Objective: To study cases of lithium neurotoxicity (LN), both reversible (RLN) and irreversible (ILN), due to second-generation antipsychotics (SGAs) combined with lithium.

Data Sources: A comprehensive search was conducted in MEDLINE, PsycINFO, EMBASE, and the Cochrane Library from their inception to July 31, 2017.

Study Selection: Free terms and MeSH headings were combined as follows: [(lithium) AND (adverse events OR safety OR side effects OR neurotoxicity OR neurologic manifestations OR central nervous system) AND (risperidone OR paliperidone OR olanzapine OR aripiprazole OR clozapine OR quetiapine OR ziprasidone OR amisulpride OR asenapine OR lurasidone OR iloperidone)]. Only English-language articles reporting about LN due to SGAs combined with lithium were selected.
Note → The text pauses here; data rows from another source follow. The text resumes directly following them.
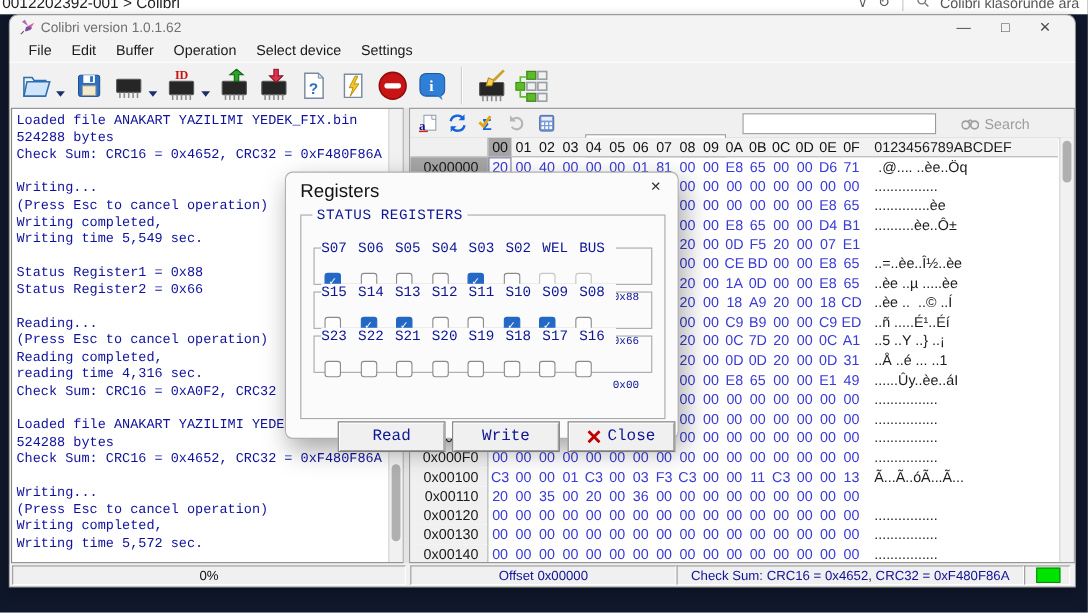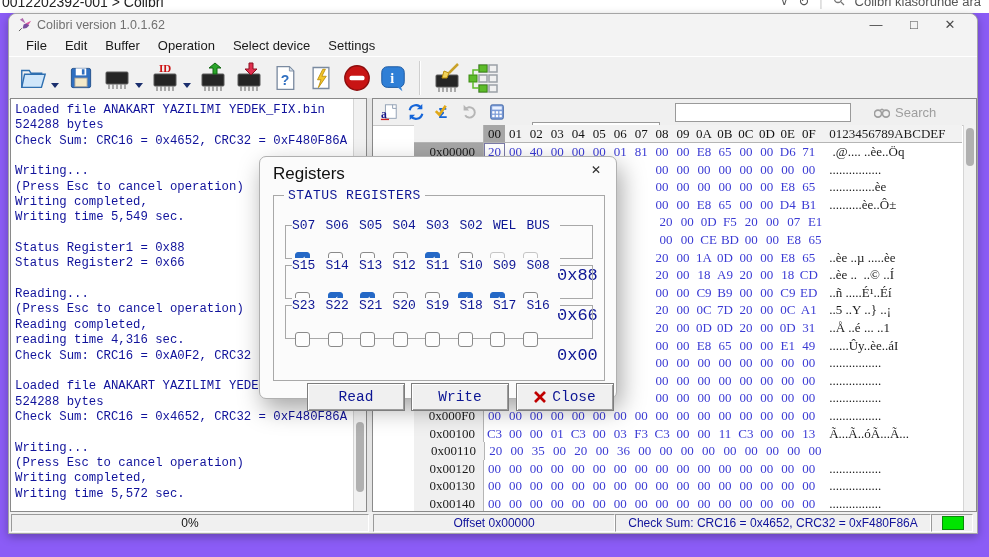--- a/index.html
+++ b/index.html
@@ -3,7 +3,7 @@
 <meta charset="utf-8">
 <style>
   html,body{margin:0;padding:0;}
-  #screen{position:relative;width:989px;height:557px;background:#8b5cf6;overflow:hidden;
+  #screen{position:relative;width:989px;height:557px;background:#0f172a;overflow:hidden;
           font-family:"Liberation Sans","DejaVu Sans",sans-serif;}
   
   #explorer-strip{position:absolute;left:0;top:0;width:989px;height:13px;background:#ffffff;overflow:hidden;}

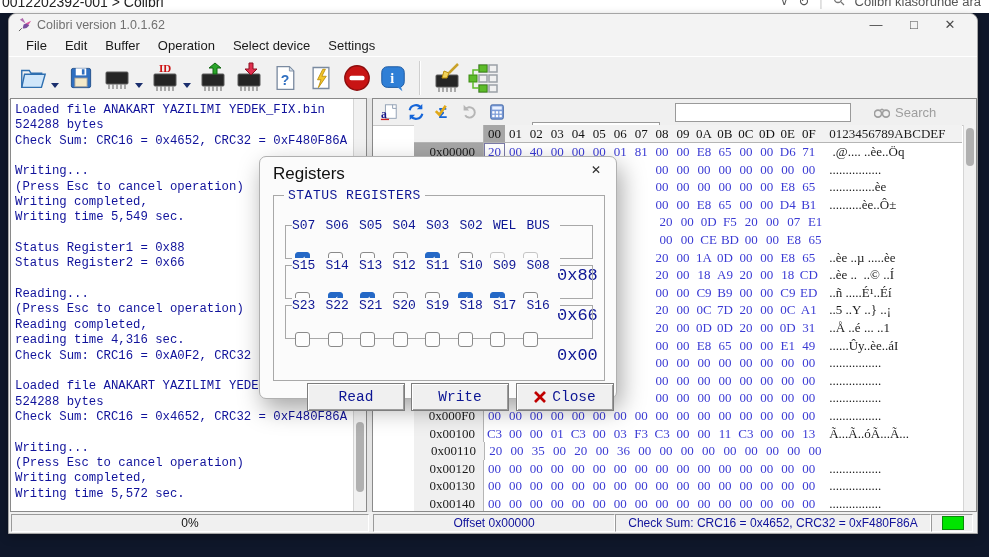--- a/index.html
+++ b/index.html
@@ -53,7 +53,7 @@
   #search-btn{display:flex;align-items:center;gap:5px;margin-left:16px;color:#9e9e9e;font-size:13px;}
   
   #hex-grid{position:absolute;left:0;top:26px;right:14px;bottom:0;overflow:hidden;
-            font-family:Liberation Serif, serif;font-size:13px;margin-left:41px;}
+            font-family:Liberation Sans, sans-serif;font-size:13px;}
   #hex-header{display:flex;height:17px;background:#f2f2f2;border-bottom:1px solid #b5b5b5;color:#111;}
   .hx-offset{width:71px;box-sizing:border-box;text-align:right;padding-right:8px;background:#f0f0f0;border-right:1px solid #b5b5b5;color:#1a1a1a;}
   .hx-cell{width:21.3px;text-align:center;color:#3a3ad4;}

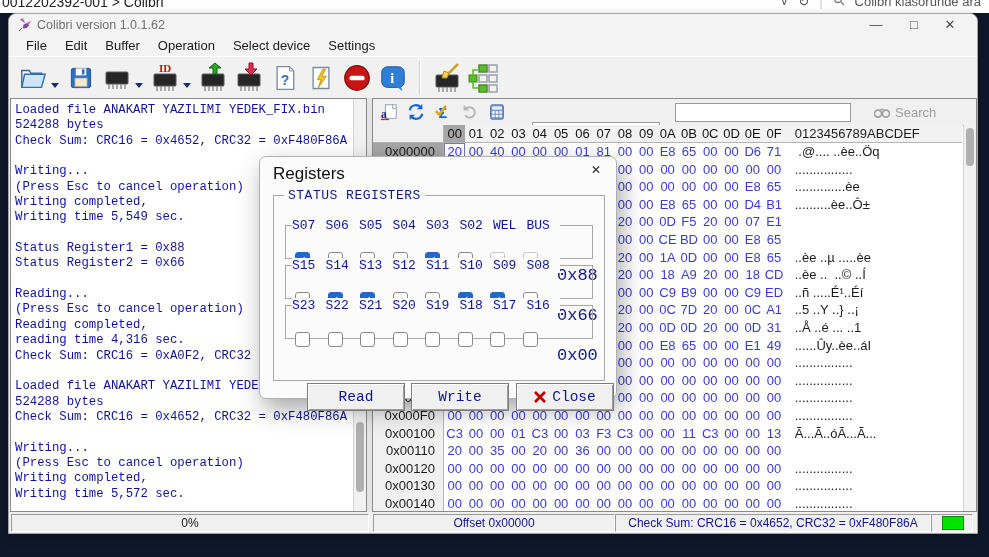--- a/index.html
+++ b/index.html
@@ -487,6 +487,7 @@
                 <span class="hx-cell">00</span>
                 <span class="hx-cell">E8</span>
                 <span class="hx-cell">65</span>
+                <div class="hx-ascii">..=..èe..Î½..èe</div>
               </div>
               <div class="hx-row">
                 <div class="hx-offset">0x00060</div>

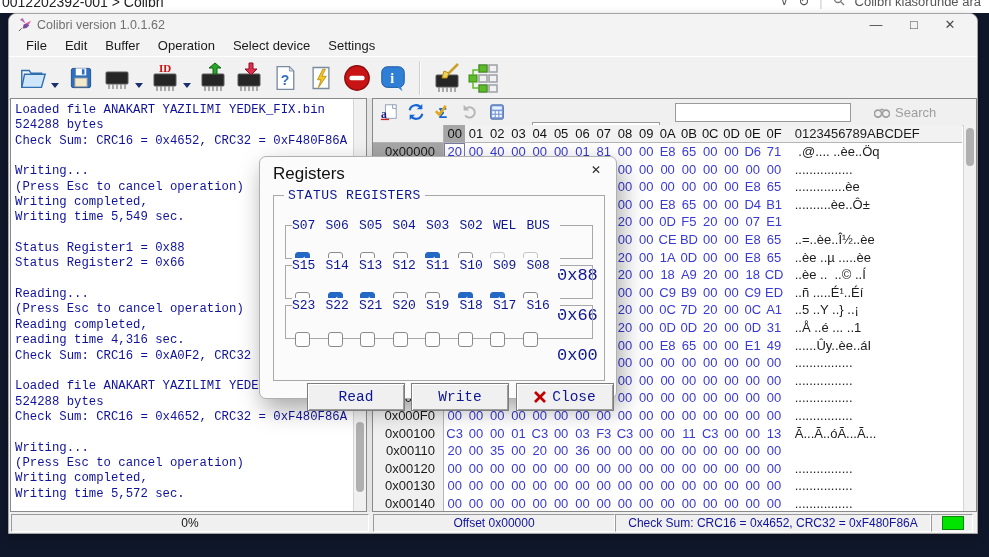--- a/index.html
+++ b/index.html
@@ -90,7 +90,7 @@
       display:flex;align-items:center;justify-content:center;font-size:11px;color:#fff;box-sizing:border-box;}
   .cb.checked{background:#2468c6;border-color:#2468c6;}
   .cb.disabled{border-color:#c6c6c6;}
-  .reg-value{font-size:17px;margin-left:2px;margin-top:32px;}
+  .reg-value{font-size:10px;margin-left:2px;margin-top:32px;}
   .dbtn{position:absolute;top:187px;width:96px;height:26px;background:#f0f0f0;border:1px solid #7d7d7d;
         box-shadow:inset 1px 1px 0 #ffffff, inset -1px -1px 0 #9c9c9c;
         display:flex;align-items:center;justify-content:center;gap:6px;font-size:14.5px;color:#0d1694;

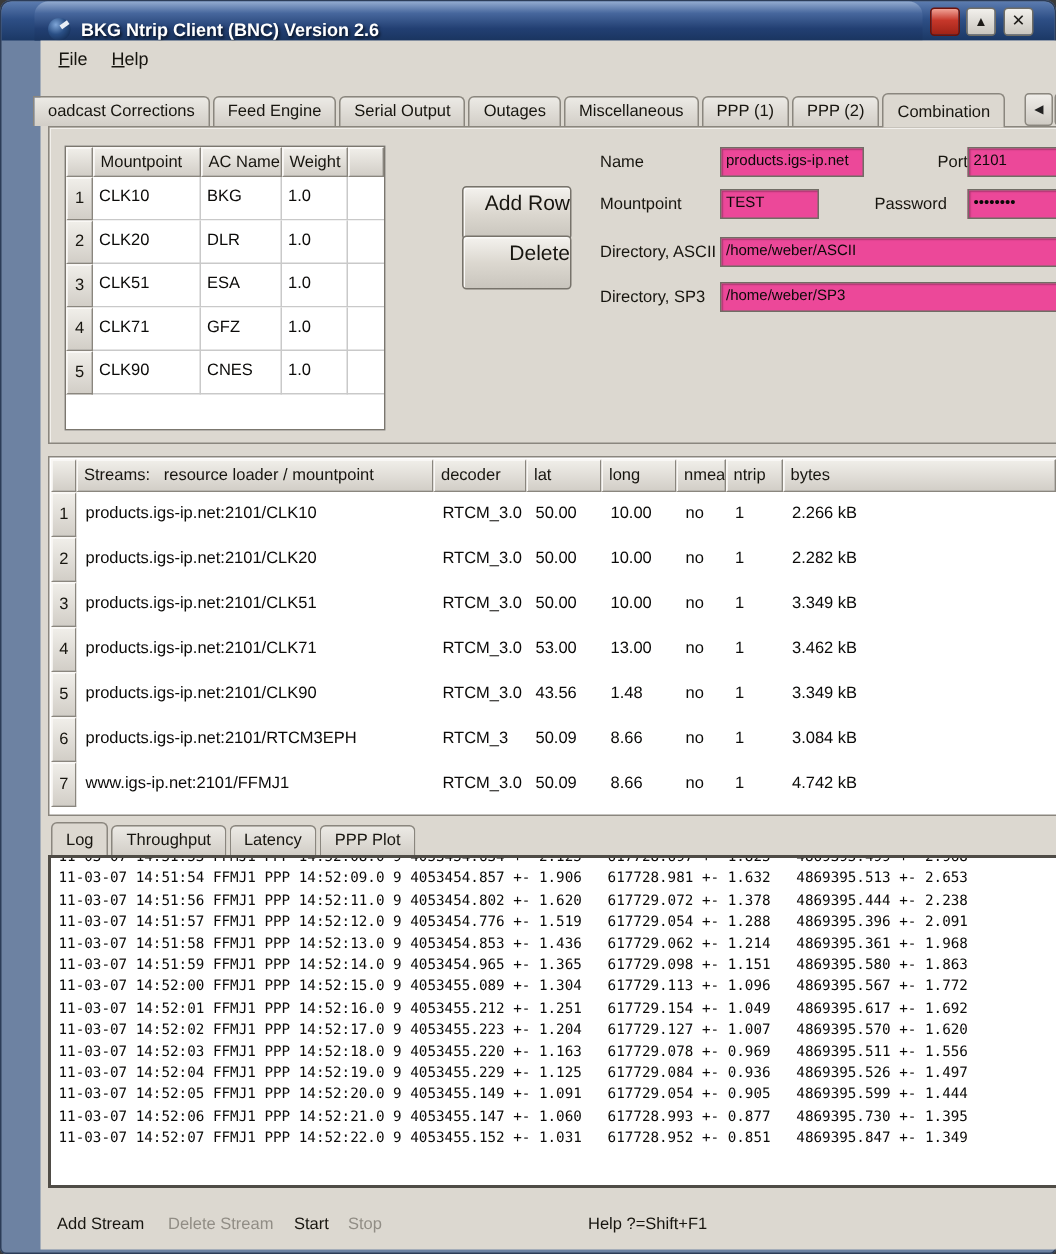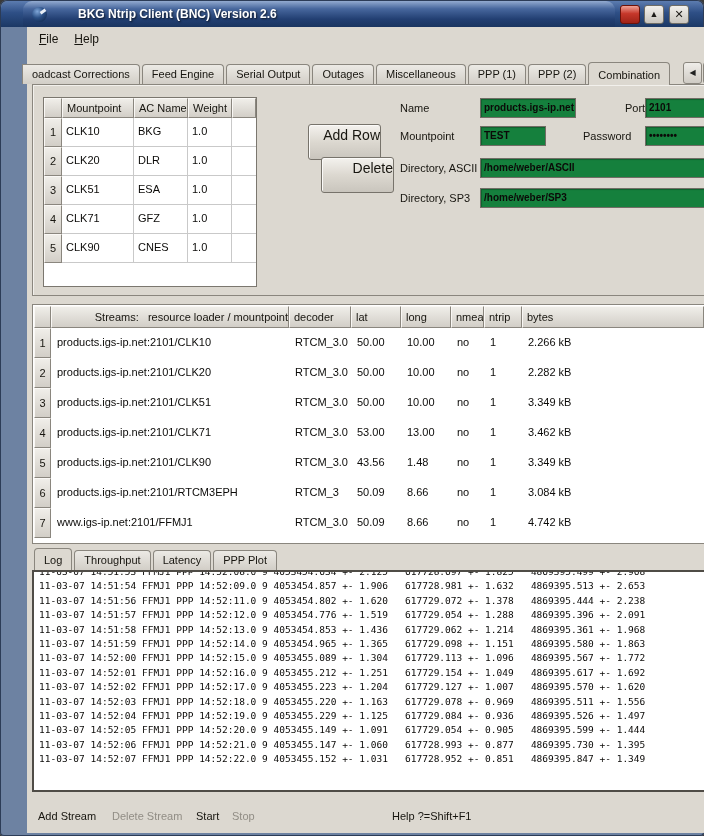--- a/index.html
+++ b/index.html
@@ -17,7 +17,7 @@
   .caption-bubble { position:absolute; left:22px; top:0; width:592px; height:26px;
               border-radius:9px 9px 0 0;
               background:linear-gradient(180deg,#93abd0 0%,#47679d 30%,#223f72 70%,#1a3560 100%);
-              display:flex; align-items:center;gap:24px; }
+              display:flex; align-items:flex-end; }
   .app-icon { width:15px; height:15px; margin-left:9px; border-radius:50%; flex:none;
               background:radial-gradient(circle at 35% 30%,#7fa6d8 0%,#2a4f85 45%,#0b1f40 100%);
               position:relative; }

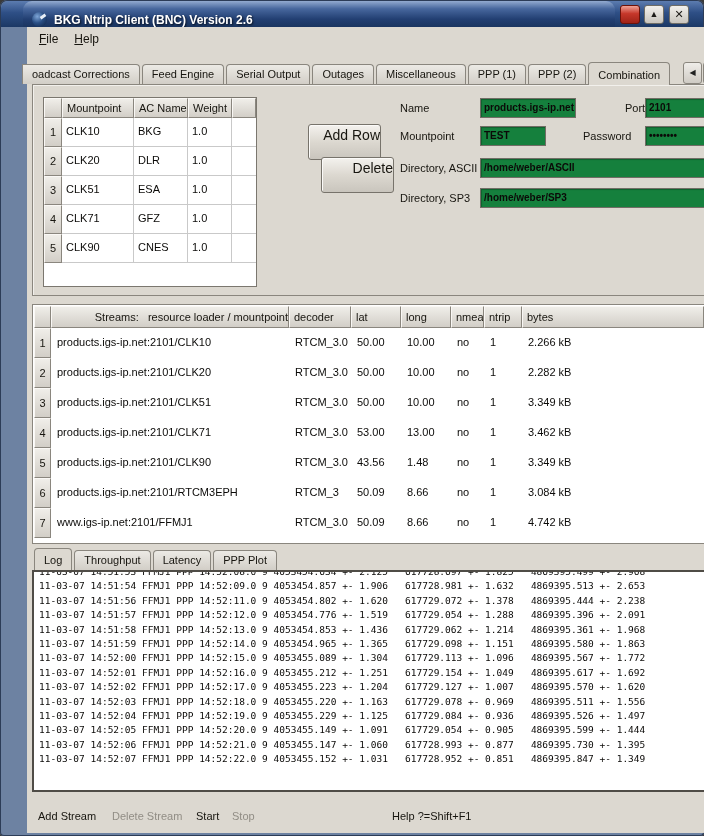--- a/index.html
+++ b/index.html
@@ -92,9 +92,9 @@
   .btn.delete  { left:288px; top:72px; }
 
   .flabel { position:absolute; font-size:11px; color:#17150f; white-space:nowrap; }
-  .finput { position:absolute; height:20px; background:#15803d; border:1px solid #716d65;
+  .finput { position:absolute; height:20px; background:#ec4899; border:1px solid #716d65;
             box-shadow:inset 1px 1px 1px rgba(0,0,0,.25); font-size:10px; line-height:18px;
-            padding:0 3px; white-space:nowrap; overflow:hidden; color:#0b0a08;font-weight:bold; }
+            padding:0 3px; white-space:nowrap; overflow:hidden; color:#0b0a08; }
   .combo-caption { position:absolute; left:200px; right:4px; top:180px; text-align:center;
                    font-size:11px; color:#17150f; }
 

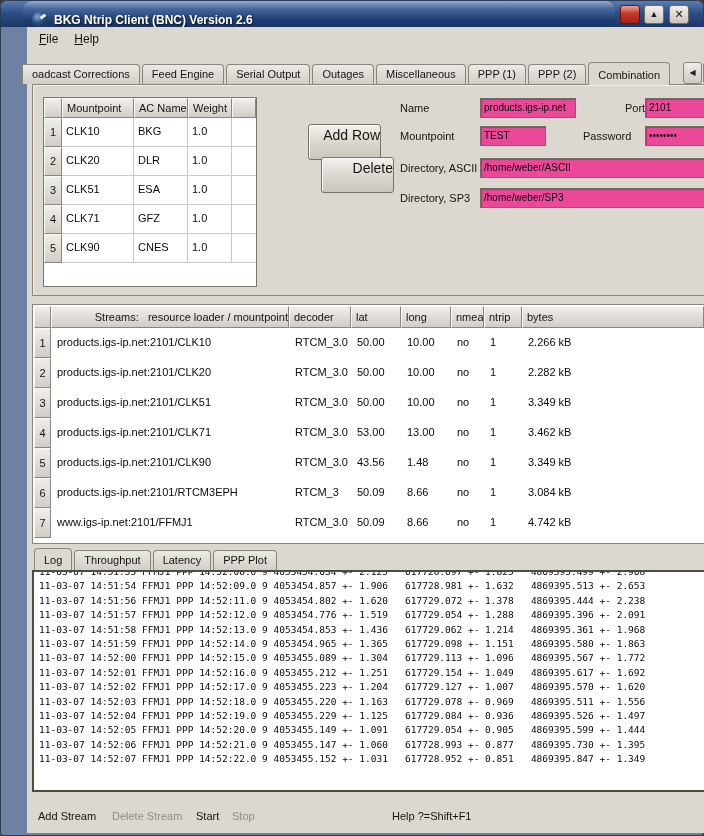--- a/index.html
+++ b/index.html
@@ -89,7 +89,7 @@
          border:1px solid #77736b; border-radius:3px; font-size:14px; text-align:right;
          line-height:20px; color:#17150f; box-shadow:inset 1px 1px 0 #fbfaf8; }
   .btn.add-row { left:275px; top:39px; }
-  .btn.delete  { left:288px; top:72px; }
+  .btn.delete  { left:275px; top:72px; }
 
   .flabel { position:absolute; font-size:11px; color:#17150f; white-space:nowrap; }
   .finput { position:absolute; height:20px; background:#ec4899; border:1px solid #716d65;

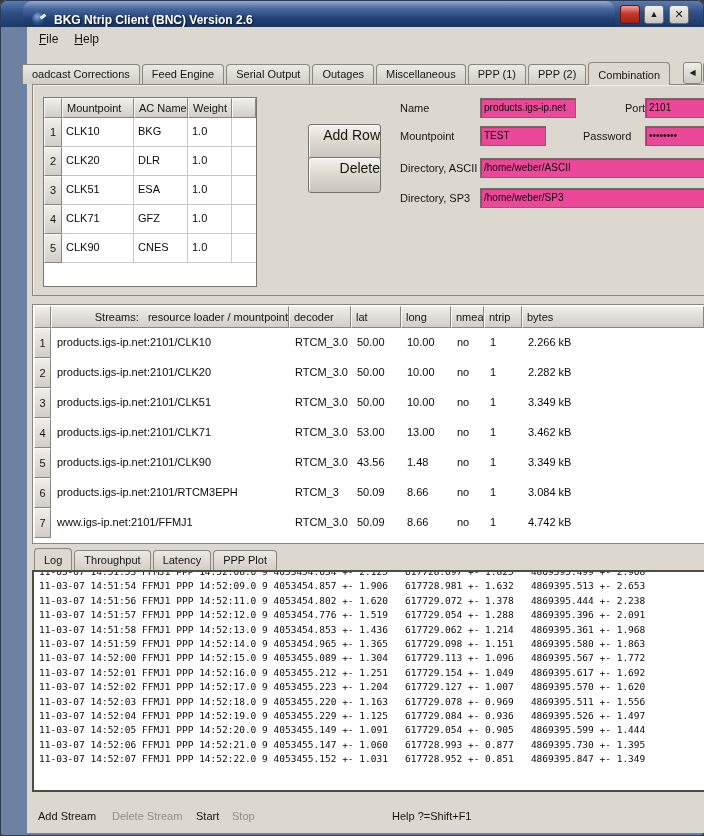--- a/index.html
+++ b/index.html
@@ -109,7 +109,7 @@
   .streams-grid .ncell { line-height:28px; }
   .scell { background:#fff; font-size:11px; line-height:29px; padding-left:6px;
            white-space:nowrap; overflow:hidden; color:#0b0a08; }
-  .pre { white-space:pre;text-align:right; }
+  .pre { white-space:pre; }
 
   
   .vscroll { position:absolute; width:14px; background:#cbc7c0; border-left:1px solid #9b978f; }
Data Extraction: The age, sex, diagnostic categories, clinical features, lithium doses, serum lithium levels, antipsychotic dosages, causative factors, and preventive measures of 11 cases of LN (8 RLN and 3 ILN) due to the lithium and SGA combination were extracted.

Data Synthesis: Forty-five percent of patients were aged > 60 years. The diagnostic categories were schizoaffective disorders, bipolar disorders, and schizophrenia. Cases of RLN presented as an acute brain syndrome, which recovered completely. Cases of ILN presented as a chronic brain syndrome and only partially recovered. The lithium doses in 9 cases were < 1,200 mg/d. The serum lithium levels in 2 cases in each of the groups were > 1.7 mEq/L. The SGAs implicated were clozapine, risperidone, aripiprazole, and quetiapine. One patient with RLN received 2 different first-generation antipsychotics and 1 patient with ILN received 2 different SGAs with lithium. Both groups had patients with medical comorbidities who were taking prescription medication.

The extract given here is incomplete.